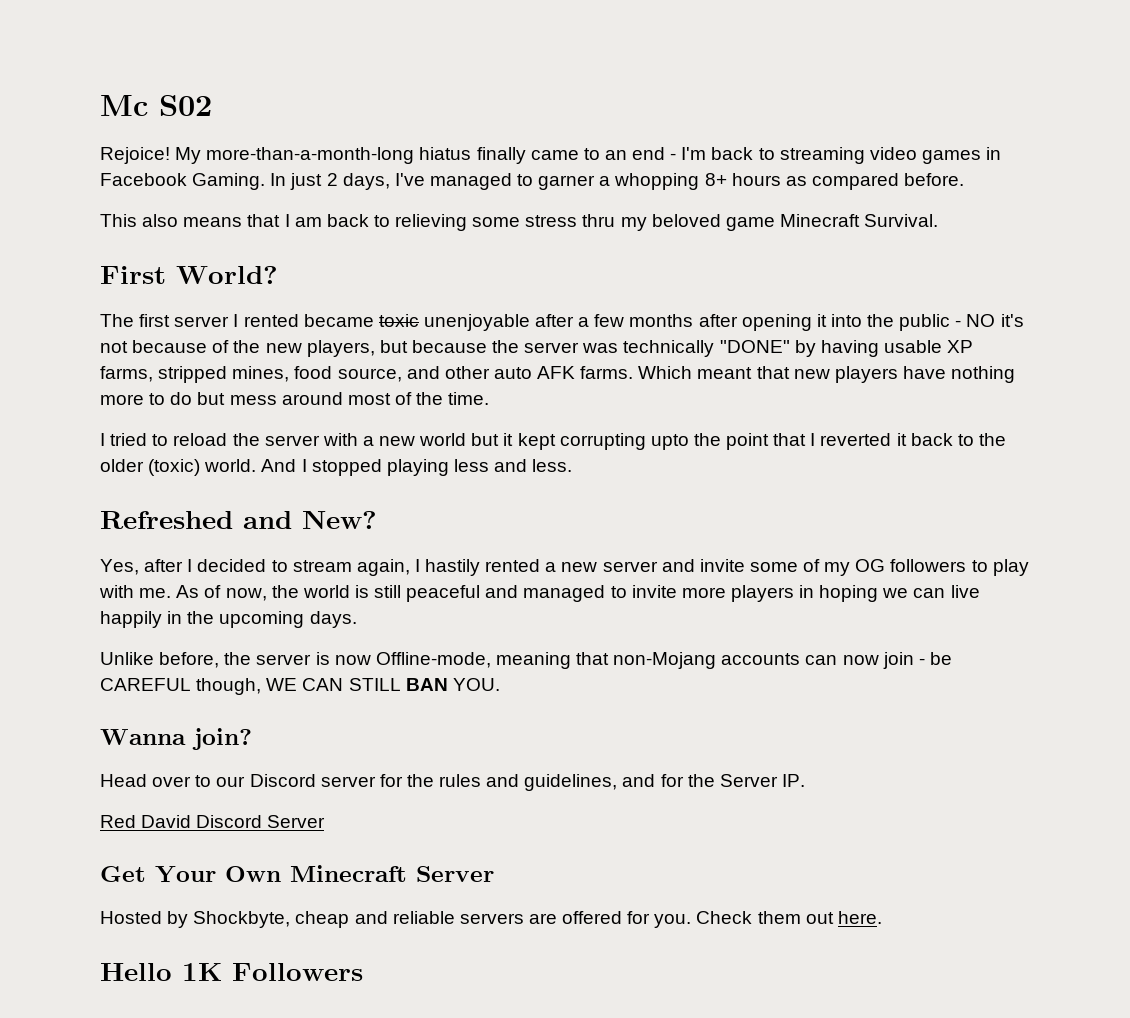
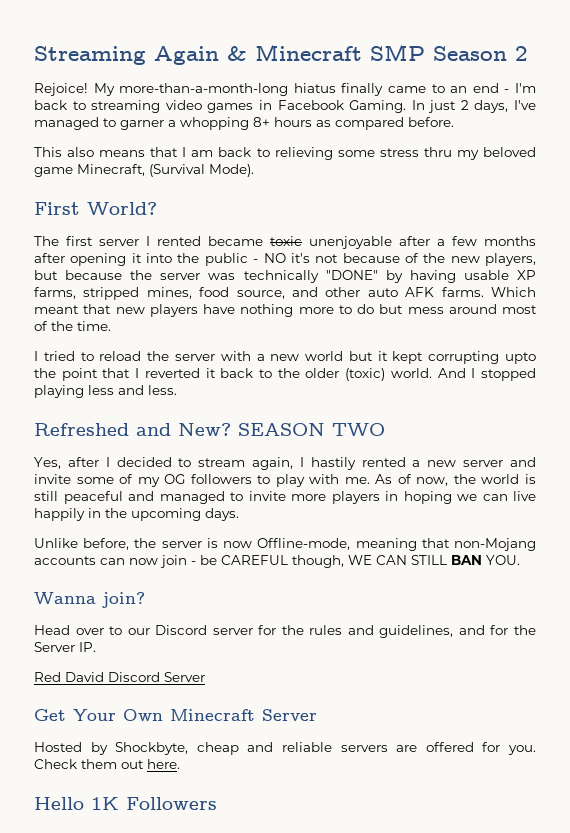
- Mc S02
+ Streaming Again & Minecraft SMP Season 2
- This also means that I am back to relieving some stress thru my beloved game Minecraft Survival.
+ This also means that I am back to relieving some stress thru my beloved game Minecraft, (Survival Mode).
+ SEASON TWO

___

» WORK TO COMPLETE:
Return the records word for word, leaving every picture out of the copy.

» OUTPUT OF THE EXERCISE:
- Mc S02
+ Streaming Again & Minecraft SMP Season 2
- This also means that I am back to relieving some stress thru my beloved game Minecraft Survival.
+ This also means that I am back to relieving some stress thru my beloved game Minecraft, (Survival Mode).
+ SEASON TWO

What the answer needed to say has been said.